Я закрыл глаза и представил себе тот вечер, плавно перетекающий в ночь, а потом и в утро. Без лишних разговоров. Без ненужных людей. Только мы вдвоем. И все, что вокруг — пустяки.
“Ты же меня никогда не отпустишь?” — в глазах Энни неуверенность, будто она боится получить не тот ответ, который ожидала.
“Ты ведь и сама знаешь, что никогда.”
” Но почему?”
“Потому что я люблю тебя. А это сильнее и смерти и страха.”
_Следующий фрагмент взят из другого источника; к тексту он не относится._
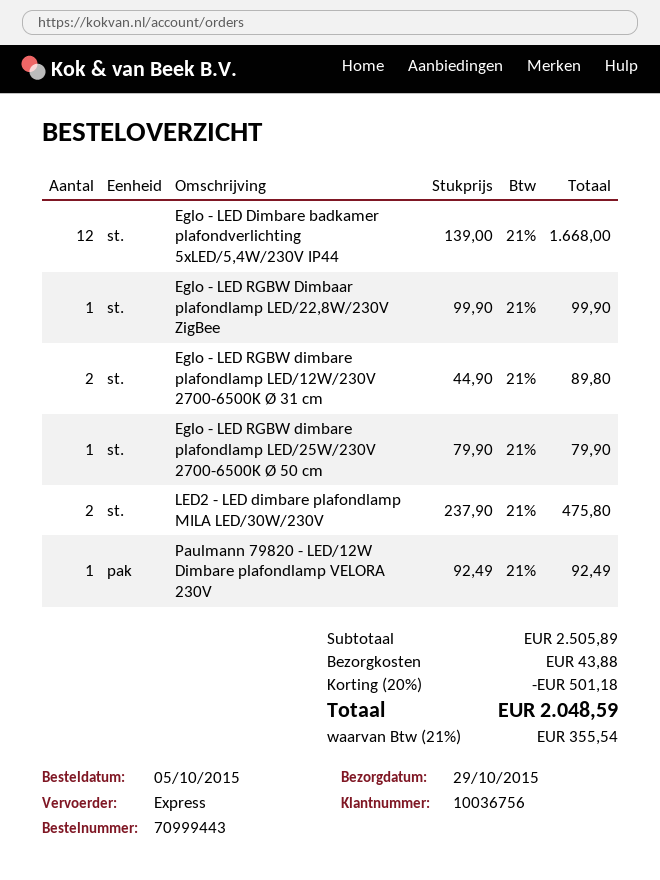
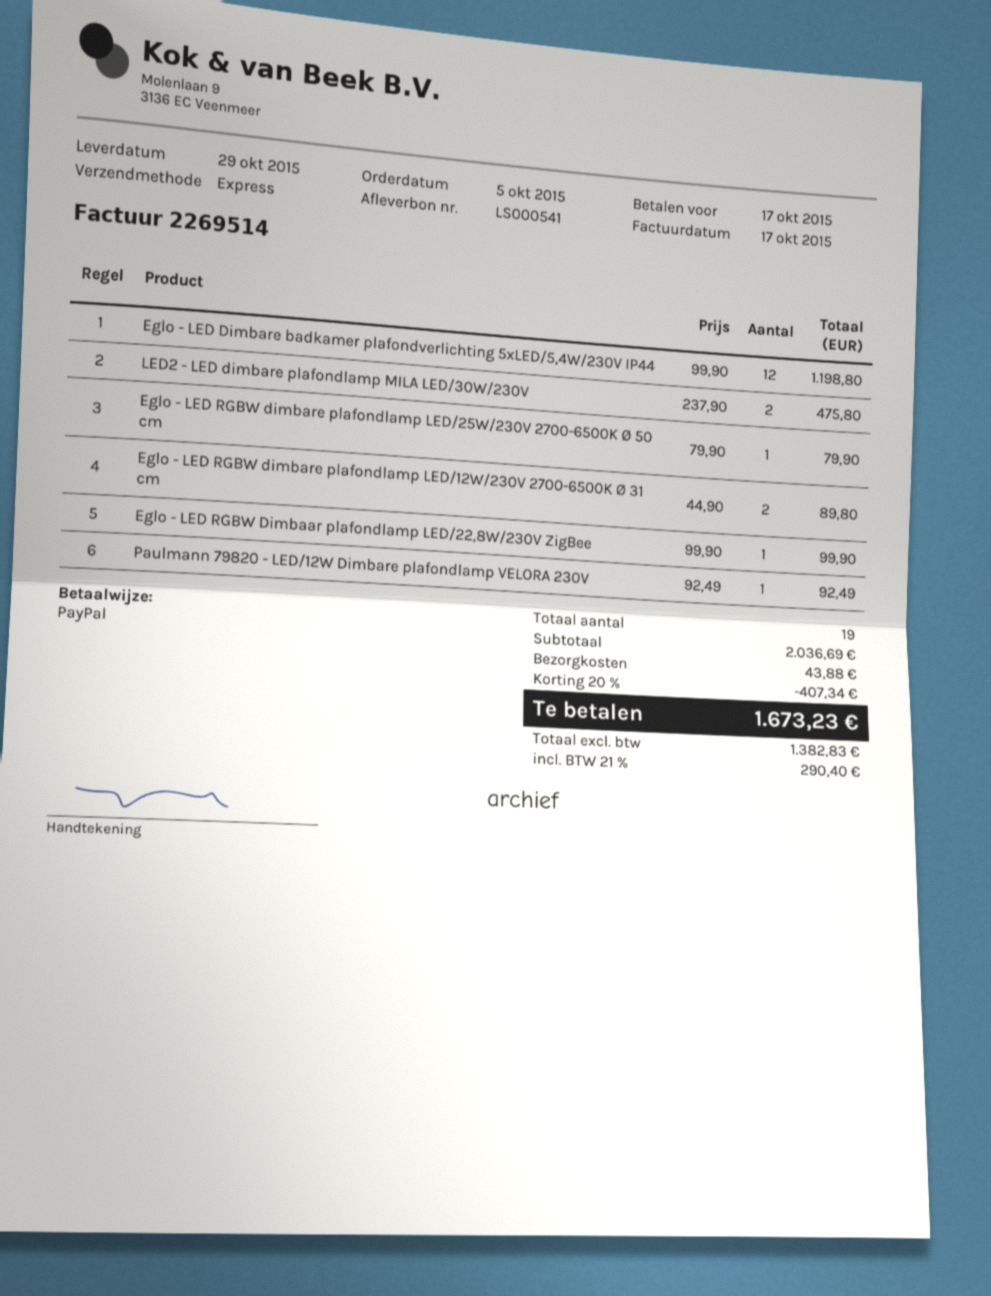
Eglo - LED Dimbare badkamer plafondverlichting 5xLED/5,4W/230V IP44: 12 x 139.00 = 1668.00 -> 12 x 99.90 = 1198.80
subtotal: 2505.89 -> 2036.69
discount: 20% = 501.18 -> 20% = 407.34
tax: 21% = 355.54 -> 21% = 290.40
total: 2048.59 -> 1673.23

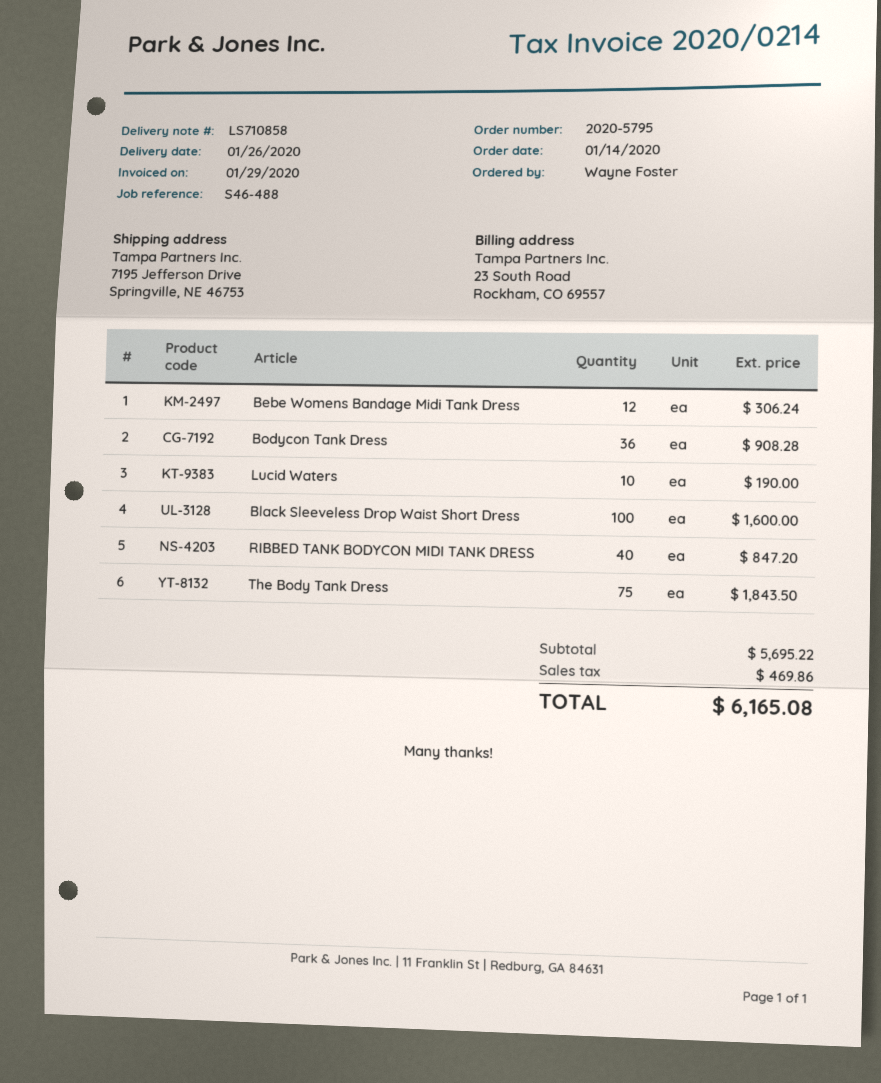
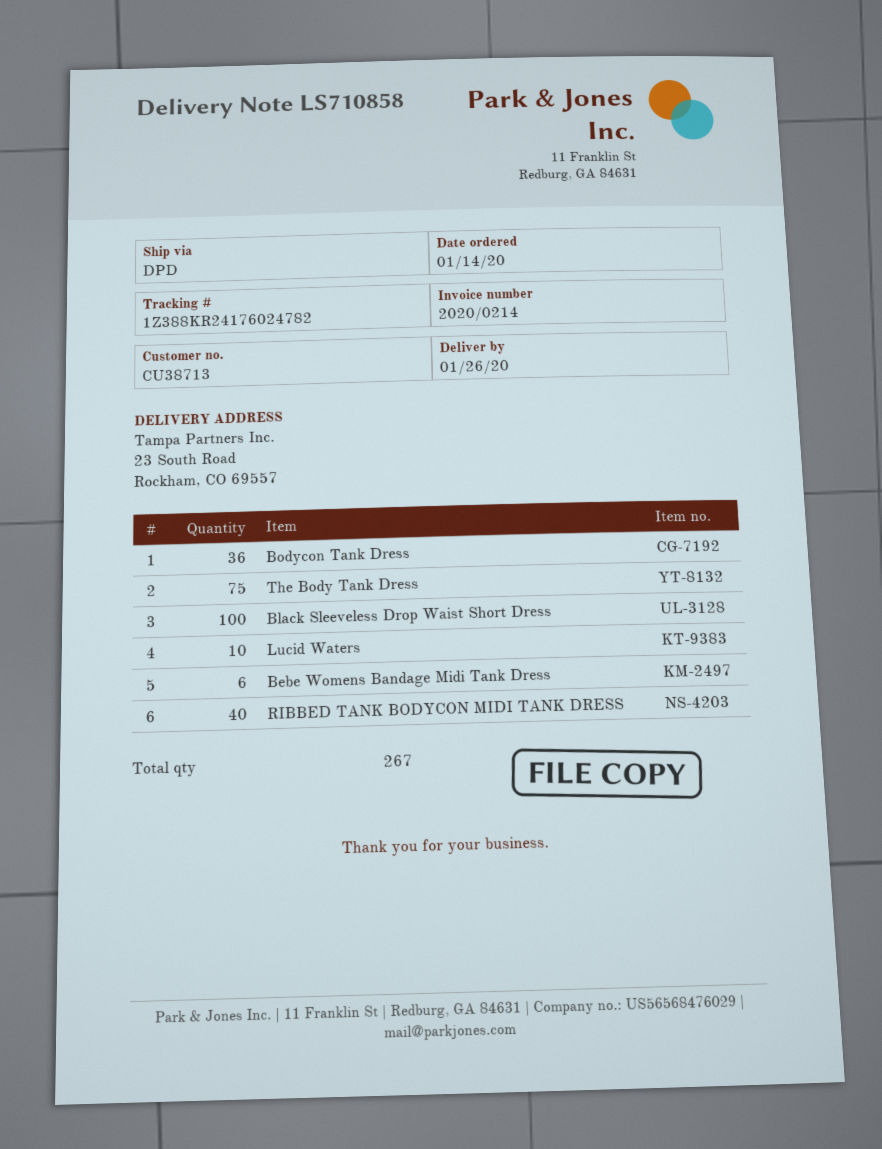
ship to: 7195 Jefferson Drive, Springville, NE 46753 -> 23 South Road, Rockham, CO 69557
Bebe Womens Bandage Midi Tank Dress: 12 -> 6

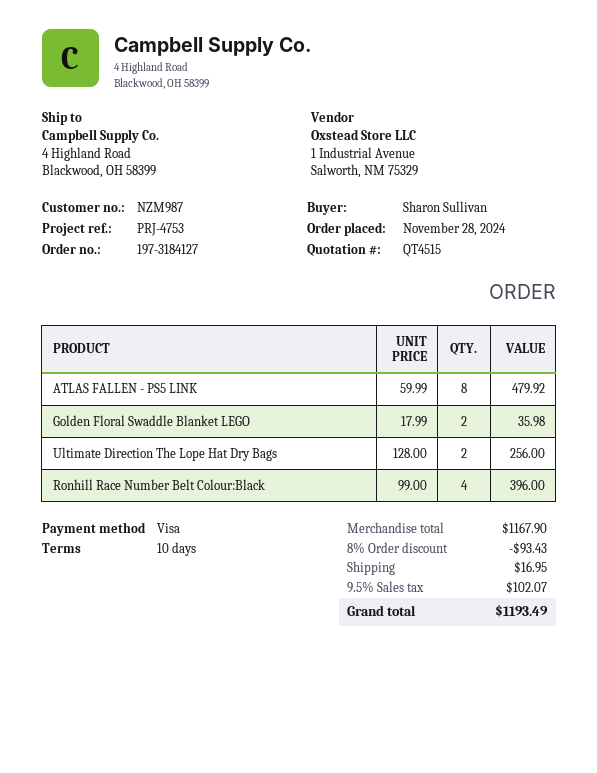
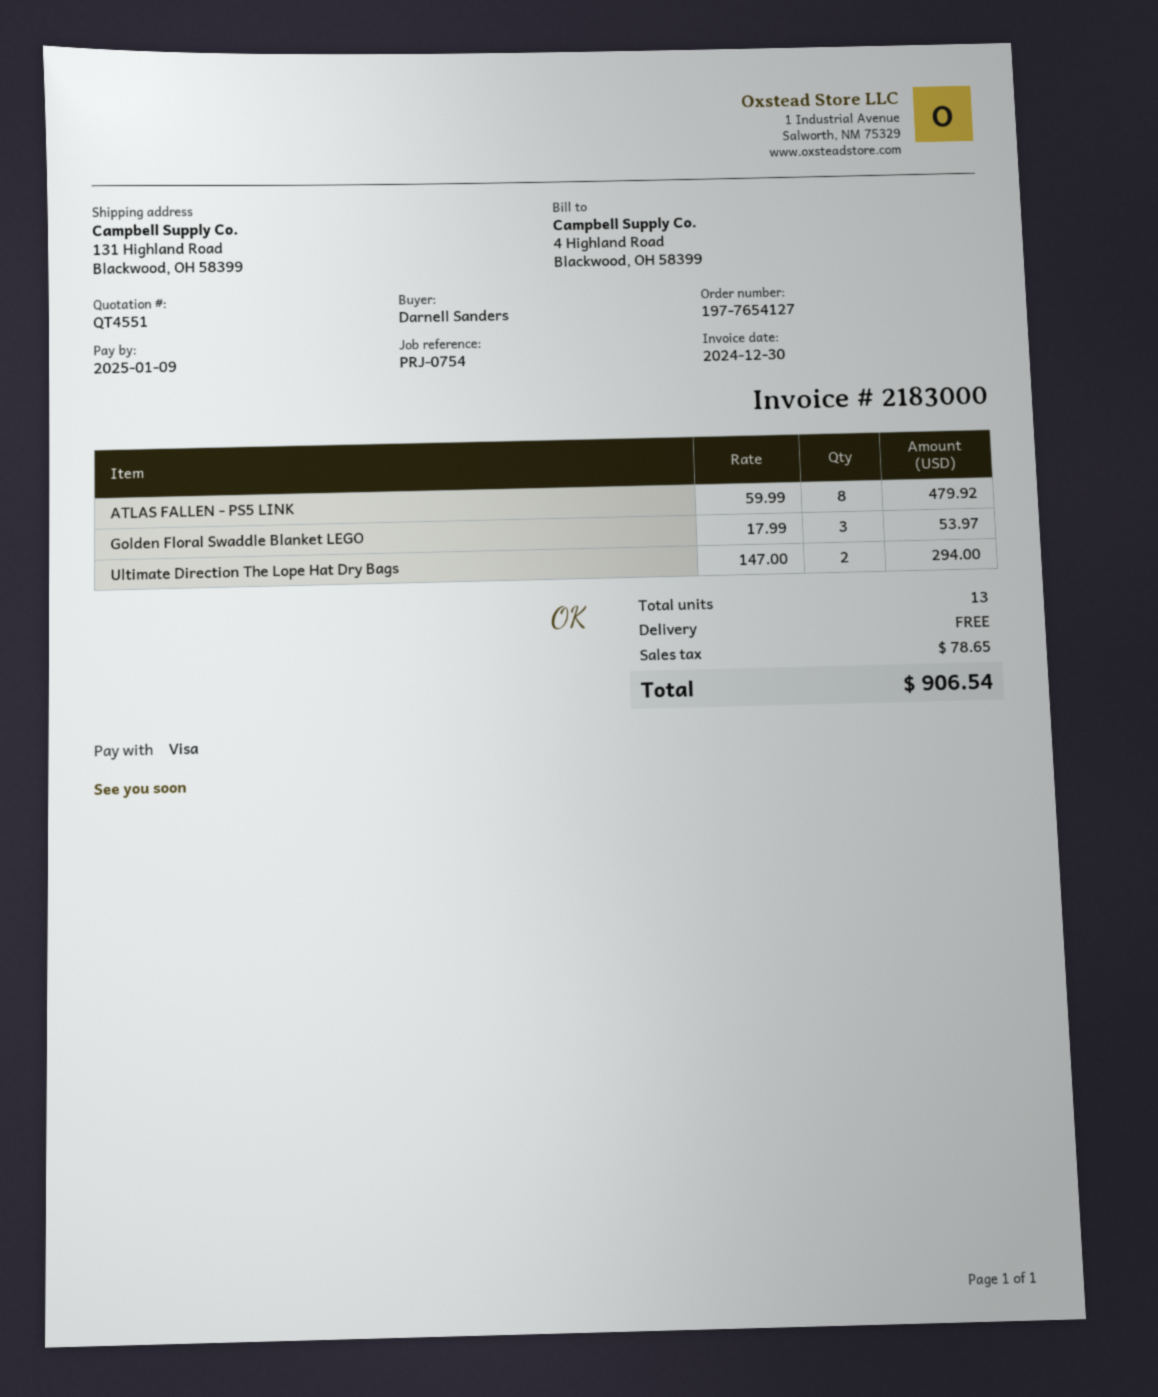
quote number: QT4515 -> QT4551
order number: 197-3184127 -> 197-7654127
reference: PRJ-4753 -> PRJ-0754
ordered by: Sharon Sullivan -> Darnell Sanders
ship to: 4 Highland Road, Blackwood, OH 58399 -> 131 Highland Road, Blackwood, OH 58399
Golden Floral Swaddle Blanket LEGO: 2 x 17.99 = 35.98 -> 3 x 17.99 = 53.97
Ultimate Direction The Lope Hat Dry Bags: 2 x 128.00 = 256.00 -> 2 x 147.00 = 294.00
Ronhill Race Number Belt Colour:Black: 4 x 99.00 = 396.00 -> none
discount: 8% = 93.43 -> none
shipping: 16.95 -> 0.00
tax: 102.07 -> 78.65
total: 1193.49 -> 906.54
” Да. Сильнее и смерти и страха,” — шепчет она, скорее для самой себя.
Я открываю глаза и то, что вижу вокруг, снова нагоняет тоску, но потом я вспоминаю свои собственные слова и понимаю, что что бы ни случилось, я не буду один. Это успокаивает меня, и я улыбаюсь.
— Помогает? — шепчет Пит, о присутствии которого я уже забыл.
— Немного.
— Ну, тогда я рад, — он улыбается и протягивает мне руку, которую я сразу же с искренним удовольствием пожимаю. — Ты точно не хочешь, чтобы я тебя сменил?
— Нет, нет. Ты спи. Я разбужу вас утром.
— Ладно, — кивает Пит. — Спасибо, Финник.
— И тебе спасибо, — говорю я и наблюдаю за тем, как Пит осторожно ложиться рядом с Китнисс и кладет руку ей на талию. В тот же миг черты ее лица расслабляются и кошмар отступает.
Я отворачиваюсь и смотрю на море, хотя мысли мои сейчас находятся в тысячах километров отсюда. Я закрываю глаза и погружаюсь в воспоминания того вечера.
Уже ранним утром я понимаю, что Энни не станет сидеть, зажавшись в уголочке своей комнаты, а во все глаза и днем и ночью будет смотреть Игры.
Поэтому я поднимаю голову к ближайшему дереву, и с уверенностью в том, что там есть камера, шепчу: «Только держись, милая. Только держись».
Сама идея того, что Энни услышит мои слова, вселяют в меня бешеное желание продолжать бороться за жизнь, поэтому я поднимаюсь со своего места и начинаю этот день.
Возможно, мой последний день на этом свете.